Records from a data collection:
━━━━━━━━━━

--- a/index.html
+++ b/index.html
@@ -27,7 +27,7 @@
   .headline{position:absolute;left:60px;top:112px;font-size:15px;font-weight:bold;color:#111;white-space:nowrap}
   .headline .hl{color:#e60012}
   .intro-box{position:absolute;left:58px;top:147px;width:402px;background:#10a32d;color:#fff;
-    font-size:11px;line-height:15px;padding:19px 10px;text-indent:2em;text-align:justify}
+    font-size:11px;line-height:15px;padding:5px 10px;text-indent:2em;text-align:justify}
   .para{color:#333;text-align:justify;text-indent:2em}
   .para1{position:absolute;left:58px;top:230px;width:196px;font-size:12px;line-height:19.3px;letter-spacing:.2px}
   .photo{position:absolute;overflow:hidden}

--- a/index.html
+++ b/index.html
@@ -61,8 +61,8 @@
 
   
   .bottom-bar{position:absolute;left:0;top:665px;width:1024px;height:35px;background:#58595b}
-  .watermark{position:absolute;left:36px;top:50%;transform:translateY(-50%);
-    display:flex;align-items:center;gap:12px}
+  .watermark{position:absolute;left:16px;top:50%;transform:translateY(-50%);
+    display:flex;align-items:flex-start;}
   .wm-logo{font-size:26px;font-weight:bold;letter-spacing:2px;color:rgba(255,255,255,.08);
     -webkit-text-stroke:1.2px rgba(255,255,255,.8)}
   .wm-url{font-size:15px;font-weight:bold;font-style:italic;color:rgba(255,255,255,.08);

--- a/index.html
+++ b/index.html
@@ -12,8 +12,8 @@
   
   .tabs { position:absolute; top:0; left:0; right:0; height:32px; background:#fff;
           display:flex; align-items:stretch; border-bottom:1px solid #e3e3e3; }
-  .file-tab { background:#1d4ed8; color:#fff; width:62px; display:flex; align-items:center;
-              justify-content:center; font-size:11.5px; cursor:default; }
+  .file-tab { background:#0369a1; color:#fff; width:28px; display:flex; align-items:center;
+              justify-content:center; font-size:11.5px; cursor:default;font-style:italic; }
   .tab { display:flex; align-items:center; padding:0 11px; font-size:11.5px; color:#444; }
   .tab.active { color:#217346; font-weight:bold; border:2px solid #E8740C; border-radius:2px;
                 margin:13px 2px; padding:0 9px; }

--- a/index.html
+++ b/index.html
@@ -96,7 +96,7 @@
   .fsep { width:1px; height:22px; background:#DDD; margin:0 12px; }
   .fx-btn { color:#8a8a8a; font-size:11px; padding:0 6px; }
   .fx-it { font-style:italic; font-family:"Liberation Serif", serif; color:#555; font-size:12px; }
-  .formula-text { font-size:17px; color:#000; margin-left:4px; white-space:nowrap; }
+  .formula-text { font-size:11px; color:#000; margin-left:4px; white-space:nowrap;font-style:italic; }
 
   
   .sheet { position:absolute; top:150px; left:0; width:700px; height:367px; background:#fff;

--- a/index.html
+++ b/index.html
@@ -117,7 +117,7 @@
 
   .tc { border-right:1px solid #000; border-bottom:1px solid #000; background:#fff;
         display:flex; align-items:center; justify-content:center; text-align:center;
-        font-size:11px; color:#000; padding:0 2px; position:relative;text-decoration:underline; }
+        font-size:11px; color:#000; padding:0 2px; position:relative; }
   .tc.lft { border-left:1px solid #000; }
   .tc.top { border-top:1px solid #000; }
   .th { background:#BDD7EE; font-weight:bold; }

━━━━━━━━━━

All lines with the word "rgba" need to be copied from the data above.

   .wm-logo{font-size:26px;font-weight:bold;letter-spacing:2px;color:rgba(255,255,255,.08);
     -webkit-text-stroke:1.2px rgba(255,255,255,.8)}
   .wm-url{font-size:15px;font-weight:bold;font-style:italic;color:rgba(255,255,255,.08);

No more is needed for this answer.